Porque não temos acesso a essa informação. É uma escandaleira. É por isso que me tenho insurgido contra a forma como o negócio dos TVDE é gerido. Qualquer pessoa vai a uma plataforma, regista o seu automóvel e a partir daí põe uma placa a dizer TVDE, e começa a operar. Não pagam taxas às câmaras, não pagam impostos, não são certificados pelas câmaras. Se estiver na cidade do Porto e ligar para uma plataforma TVDE para ir visitar a minha casa, provavelmente ele nem é do Porto, é de Gondomar e o carro está registado em Lisboa. Não há qualquer registo dos TVDE nas câmaras.

Mas não acha que as câmaras deviam ter essa competência?

Claro que acho e tenho clamado contra isso. Os TVDE deviam operar numa cidade sob a  chancela da Câmara para se ter uma ideia de quantos existem. E para podermos ter algum controlo efetivo sobre a qualidade do serviço que não temos. Em relação aos taxistas há um acompanhamento sério daquilo que é a operação dos taxistas.

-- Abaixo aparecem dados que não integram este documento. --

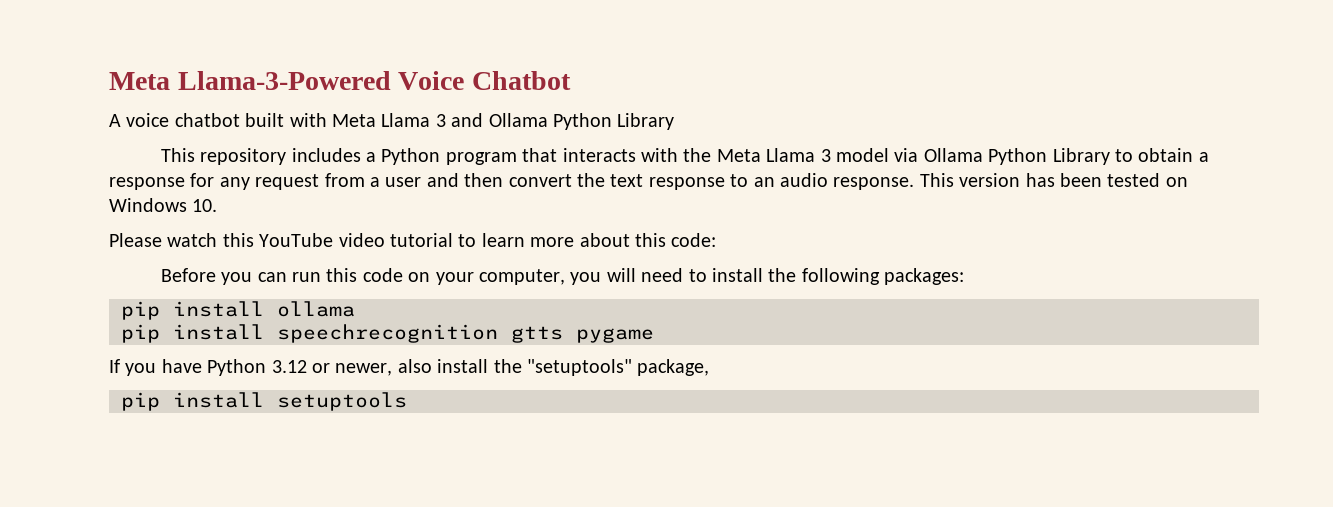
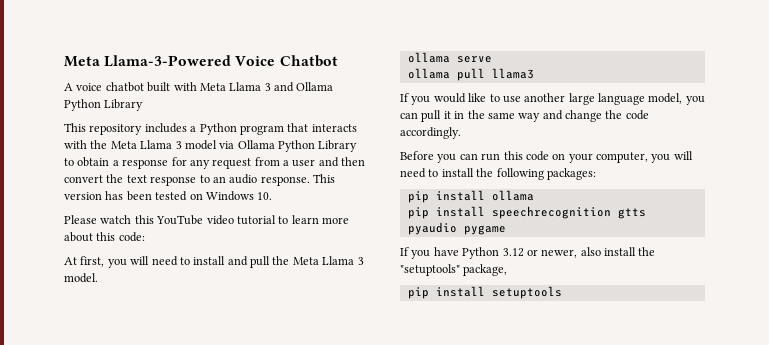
+ At first, you will need to install and pull the Meta Llama 3 model.
+ ollama serve
+ ollama pull llama3
+ If you would like to use another large language model, you can pull it in the same way and change the code accordingly.
- pip install speechrecognition gtts pygame
+ pip install speechrecognition gtts pyaudio pygame

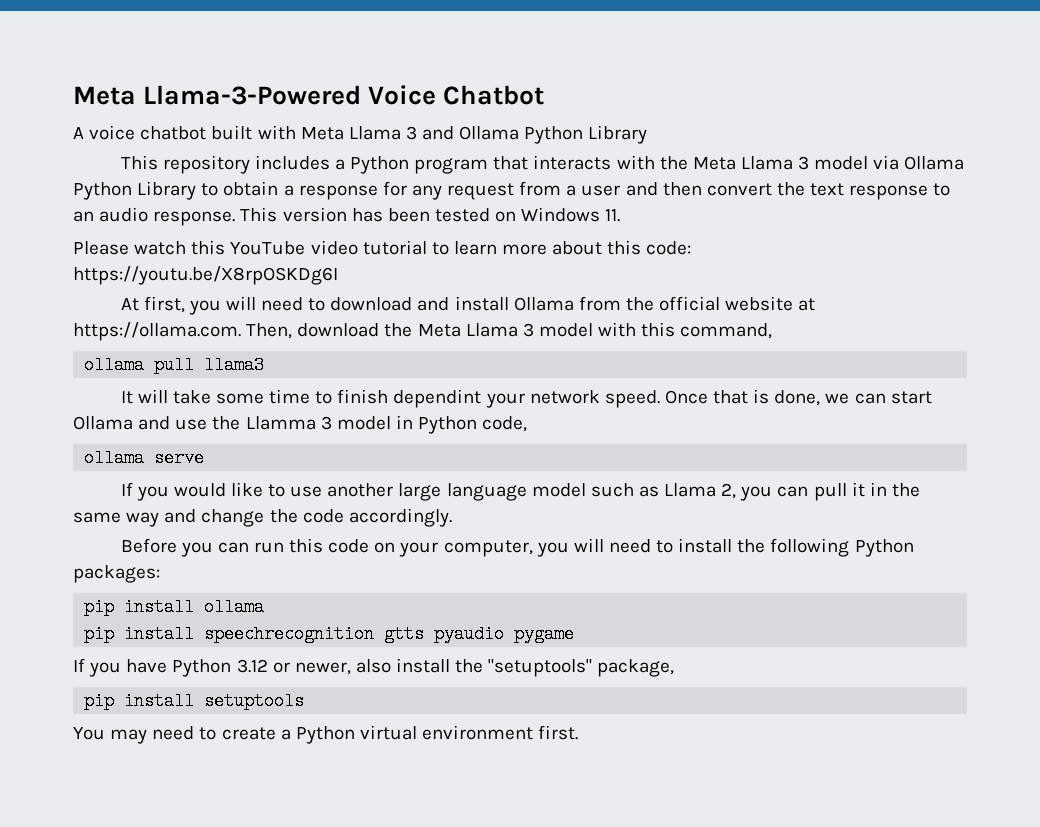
- This version has been tested on Windows 10.
+ This version has been tested on Windows 11.
+ https://youtu.be/X8rpOSKDg6I
- At first, you will need to install and pull the Meta Llama 3 model.
+ At first, you will need to download and install Ollama from the official website at https://ollama.com. Then, download the Meta Llama 3 model with this command,
+ ollama pull llama3
+ It will take some time to finish dependint your network speed. Once that is done, we can start Ollama and use the Llamma 3 model in Python code,
  ollama serve
- ollama pull llama3
- If you would like to use another large language model, you can pull it in the same way and change the code accordingly.
+ If you would like to use another large language model such as Llama 2, you can pull it in the same way and change the code accordingly.
- Before you can run this code on your computer, you will need to install the following packages:
+ Before you can run this code on your computer, you will need to install the following Python packages:
+ You may need to create a Python virtual environment first.

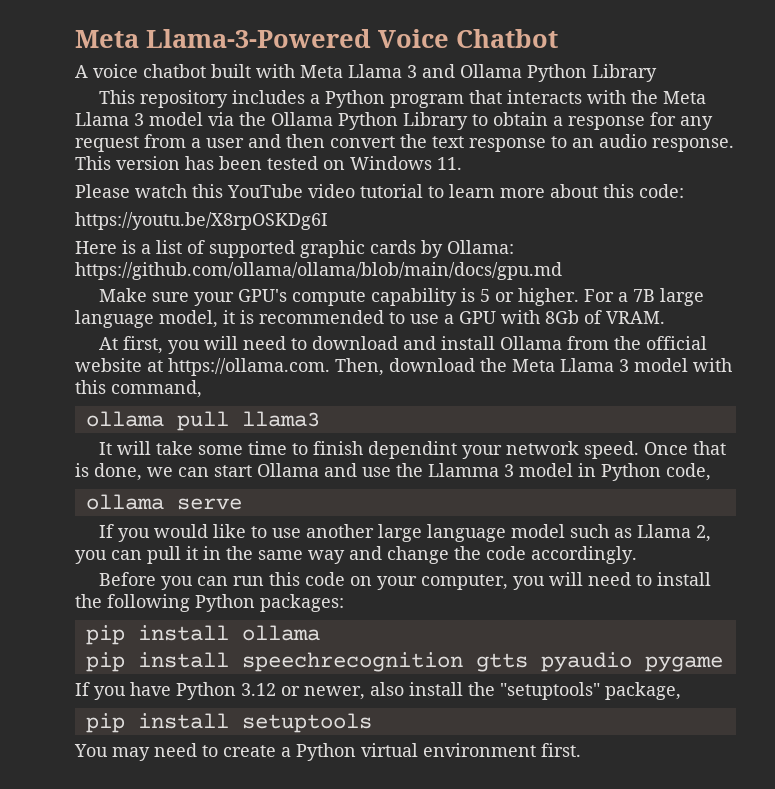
- This repository includes a Python program that interacts with the Meta Llama 3 model via Ollama Python Library to obtain a response for any request from a user and then convert the text response to an audio response.
+ This repository includes a Python program that interacts with the Meta Llama 3 model via the Ollama Python Library to obtain a response for any request from a user and then convert the text response to an audio response.
+ Here is a list of supported graphic cards by Ollama: https://github.com/ollama/ollama/blob/main/docs/gpu.md
+ Make sure your GPU's compute capability is 5 or higher. For a 7B large language model, it is recommended to use a GPU with 8Gb of VRAM.

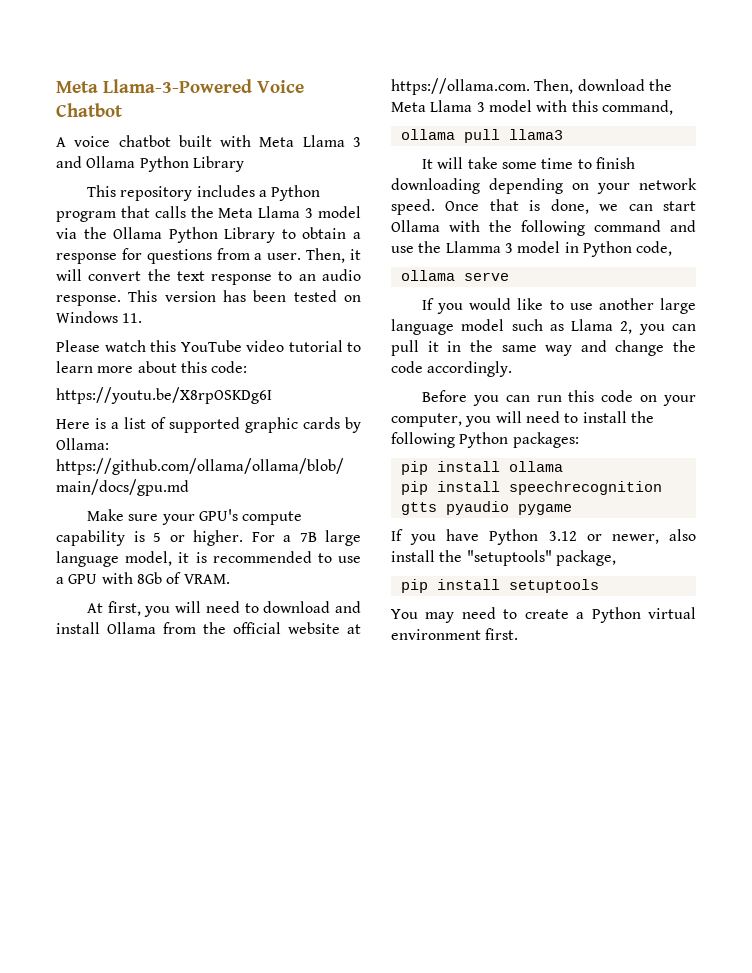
- This repository includes a Python program that interacts with the Meta Llama 3 model via the Ollama Python Library to obtain a response for any request from a user and then convert the text response to an audio response.
+ This repository includes a Python program that calls the Meta Llama 3 model via the Ollama Python Library to obtain a response for questions from a user. Then, it will convert the text response to an audio response.
- It will take some time to finish dependint your network speed.
+ It will take some time to finish downloading depending on your network speed.
- Once that is done, we can start Ollama and use the Llamma 3 model in Python code,
+ Once that is done, we can start Ollama with the following command and use the Llamma 3 model in Python code,

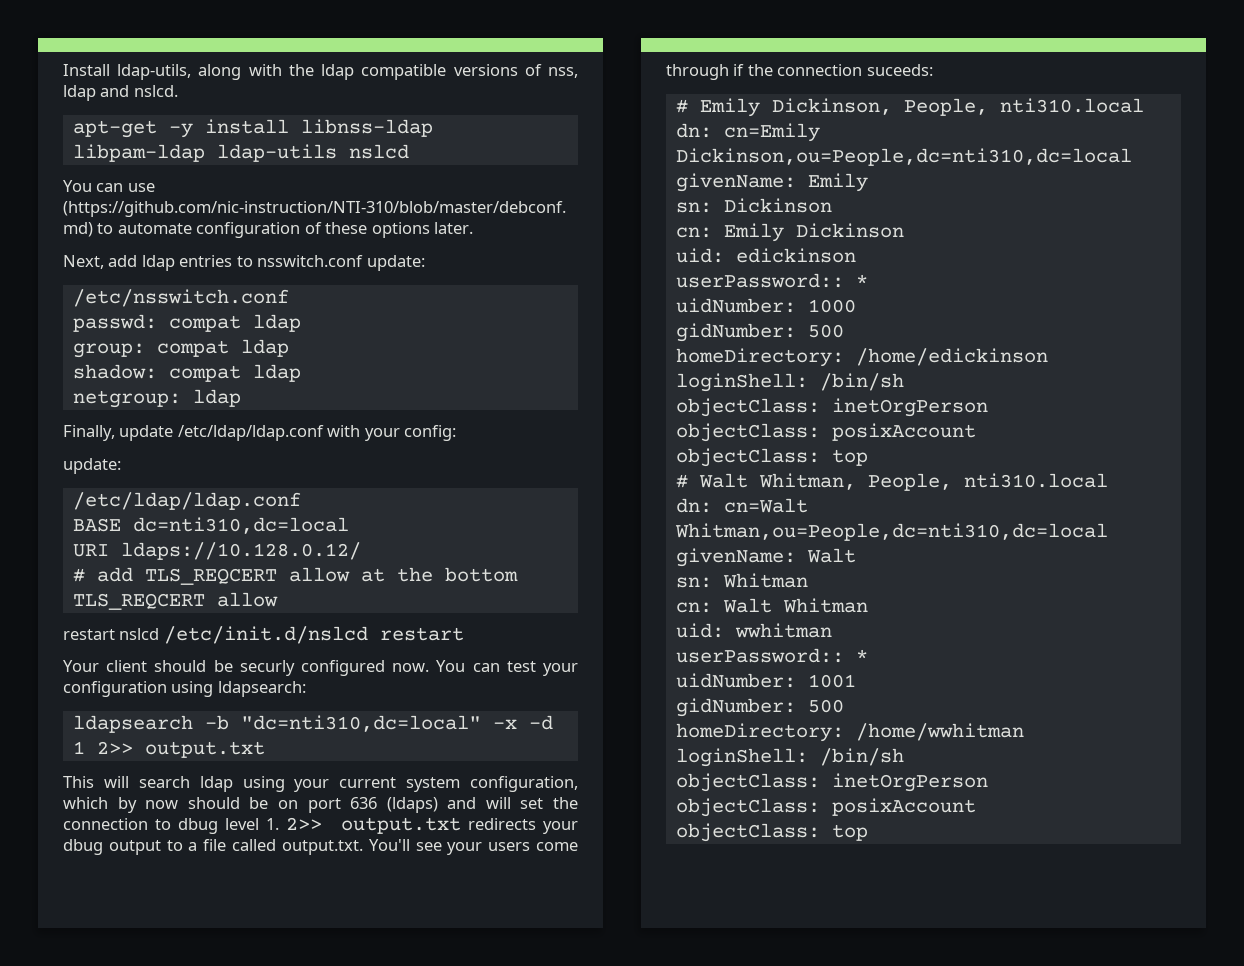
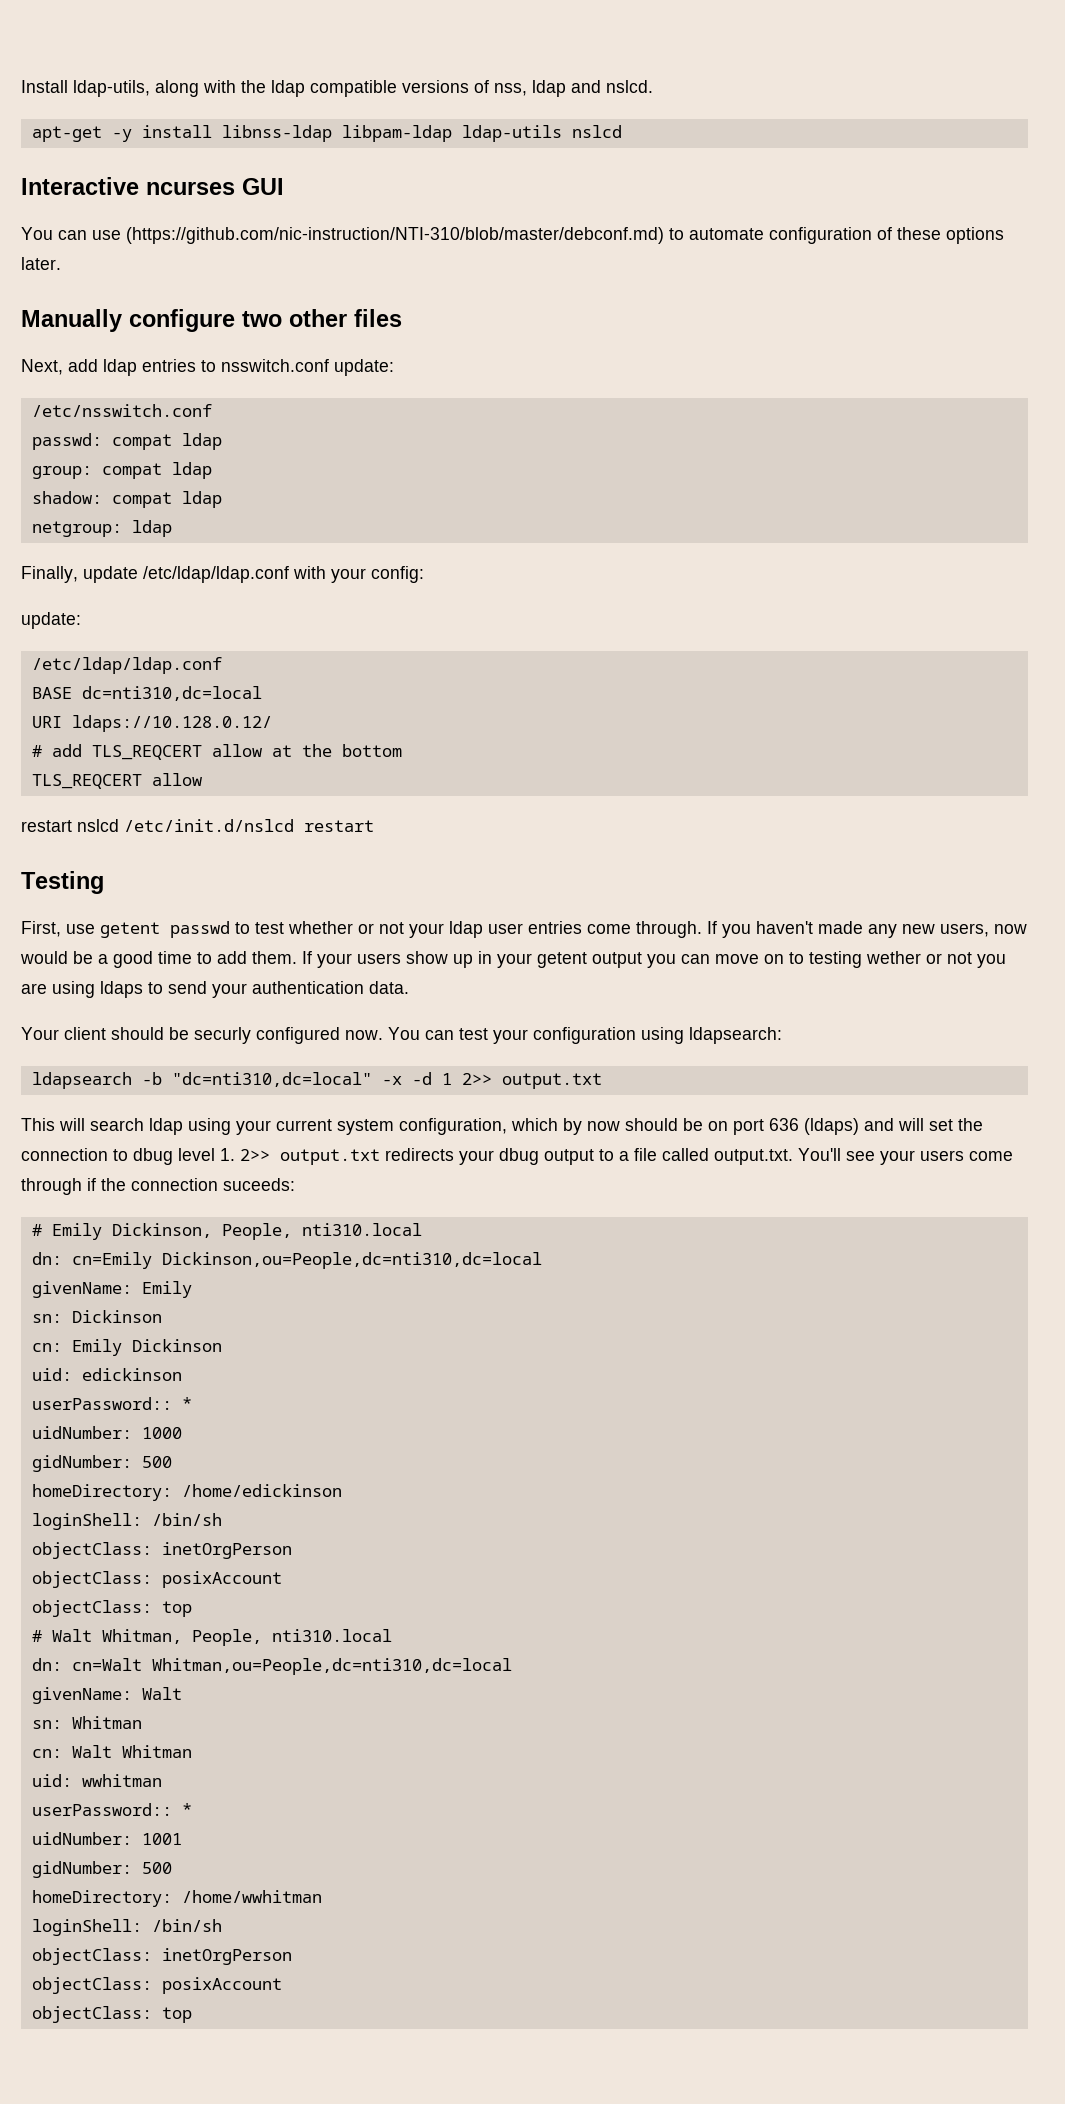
+ Interactive ncurses GUI
+ Manually configure two other files
+ Testing
+ First, use getent passwd to test whether or not your ldap user entries come through. If you haven't made any new users, now would be a good time to add them. If your users show up in your getent output you can move on to testing wether or not you are using ldaps to send your authentication data.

As pessoas podem reclamar nos portais da câmara; os taxistas discutem connosco coisas interessantes como a postura, o trânsito e tudo o mais, não é o caso dos TVDE. É por isso que eles não andam nas faixas BUS. Há uma queixa geral sobre a razão de existirem tantos TVDE na cidade, e a razão de a coisa estar totalmente desregulada. Isso é uma queixa frequente. Se as pessoas tiverem razões de queixa em relação aos TVDE a Câmara nada pode fazer. As pessoas sabem isso e não recorrem à Câmara. Em Lisboa é exatamente a mesma coisa.